Council candidate Robert Leavitt wants to recruit businesses to relocate to Basalt.

“My proposal is to appeal to businesses that are in Aspen that don’t need to be there – show them what a great town Basalt is, show them the advantages of doing business here and see if we can’t get them to move here,” Leavitt said.

Council candidate Bill Maron said the town could make simple changes to its zoning to accommodate start-up businesses. Zoning could encourage shops and offices on the ground floor of buildings and residences on the second story.

“If you could have a type of situation where people could live and work in the same place, you could form these micro-little businesses that could virtually bloom out of nowhere,” Maron said. “I think that would be a creative way to engender that instant create-a-business scenario. It would be like mini-business incubators all over the place.”

“Something as silly as that,” Maron said, would lead to creation of small businesses that grow into larger businesses.

Council candidate Rick Stevens said Basalt Affordable Citizens Housing, a citizens advisory group he belongs to, is already promoting a healthy economy. It helped bring the nonprofit developer, Roaring Fork Community Development Corp., together with the town government to purchase the Pan and Fork Mobile Home Park for a planned redevelopment. Now the group is looking at other parcels of land around town and examining development opportunities, he said.

“We’ve put together some exciting opportunities for the community to consider,” Stevens said. “I think it will boost the economy and it will build on what’s going on here already.”

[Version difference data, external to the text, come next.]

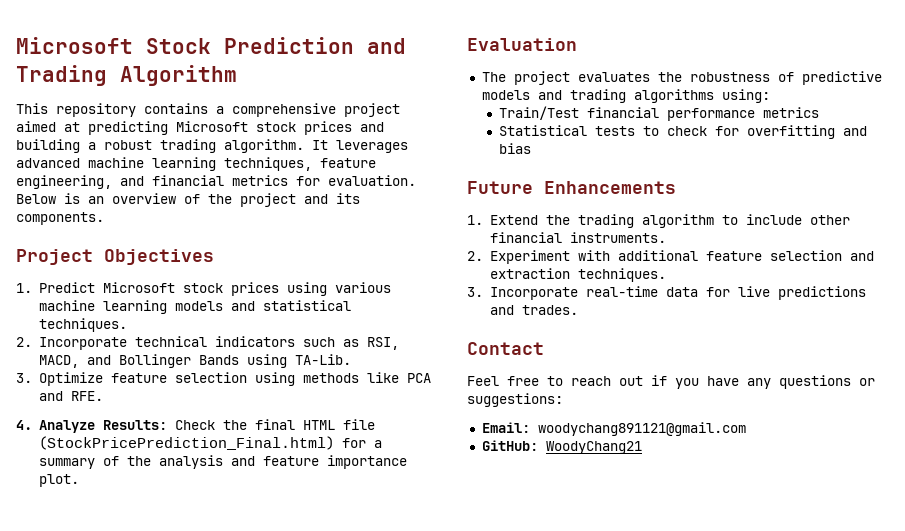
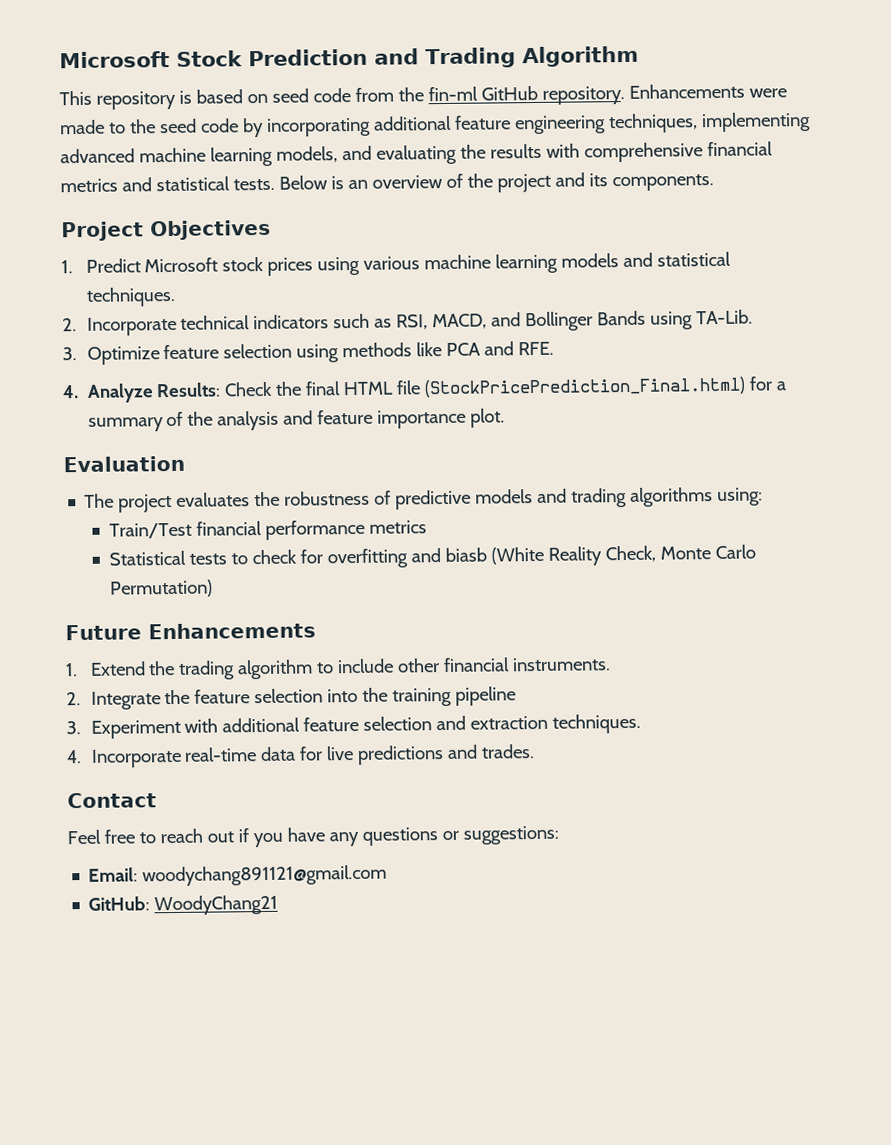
- This repository contains a comprehensive project aimed at predicting Microsoft stock prices and building a robust trading algorithm. It leverages advanced machine learning techniques, feature engineering, and financial metrics for evaluation.
+ This repository is based on seed code from the fin-ml GitHub repository. Enhancements were made to the seed code by incorporating additional feature engineering techniques, implementing advanced machine learning models, and evaluating the results with comprehensive financial metrics and statistical tests.
- Statistical tests to check for overfitting and bias
+ Statistical tests to check for overfitting and biasb (White Reality Check, Monte Carlo Permutation)
- 2. Experiment with additional feature selection and extraction techniques.
+ 2. Integrate the feature selection into the training pipeline
+ 3. Experiment with additional feature selection and extraction techniques.
- 3. Incorporate real-time data for live predictions and trades.
+ 4. Incorporate real-time data for live predictions and trades.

The two candidates for mayor offered their own fresh ideas on priming Basalt’s pump. Whitsitt said that despite the tough economic times, Basalt is seeing some of the best projects ever.

“We have a lot of stuff coming in here in the next few years that should create several hundred jobs. I hope so,” she said.

Meanwhile, the town government must help to promote buying locally through a simple marketing program, Whitsitt said.

“I really got the feel from the business owners that I talked to that we are not making an effort to keep our own businesses busy with our own dollars,” she said.

Getting the town’s art galleries together for special events might be a place to start, Whitsitt said. She suggested that some event such as Carbondale’s wildly successfully gathering on the first Friday evening of each month is something to emulate.

“I don’t want to say First Friday, but having something like that to generate some activity” is what Basalt should pursue, she said. “I really think we’re hurting ourselves when we take our money elsewhere.”

Mayoral candidate Glenn Rappaport said he was impressed to learn about a Roaring Fork Valley nonprofit group that helps entrepreneurs gauge the prospects of their business plans. Basalt could benefit from having someone who could help young, prospective business owners go over their operation plans and offer advice.

“I think we spend a lot of time brainstorming on what kinds of businesses are going to work, and the reality is we need to know more about what businesses are even going to have a chance,” Rappaport said.

He also touted development that creates more jobs and opportunities.

“Nobody’s talking about compromising Basalt’s beauty or its small-town character,” Rappaport said. But if more than 80 percent of the people who live in Basalt work elsewhere, the town should try to lower that number, he added.

The Basalt election is April 3. The mayor and council seats are all for four-year terms.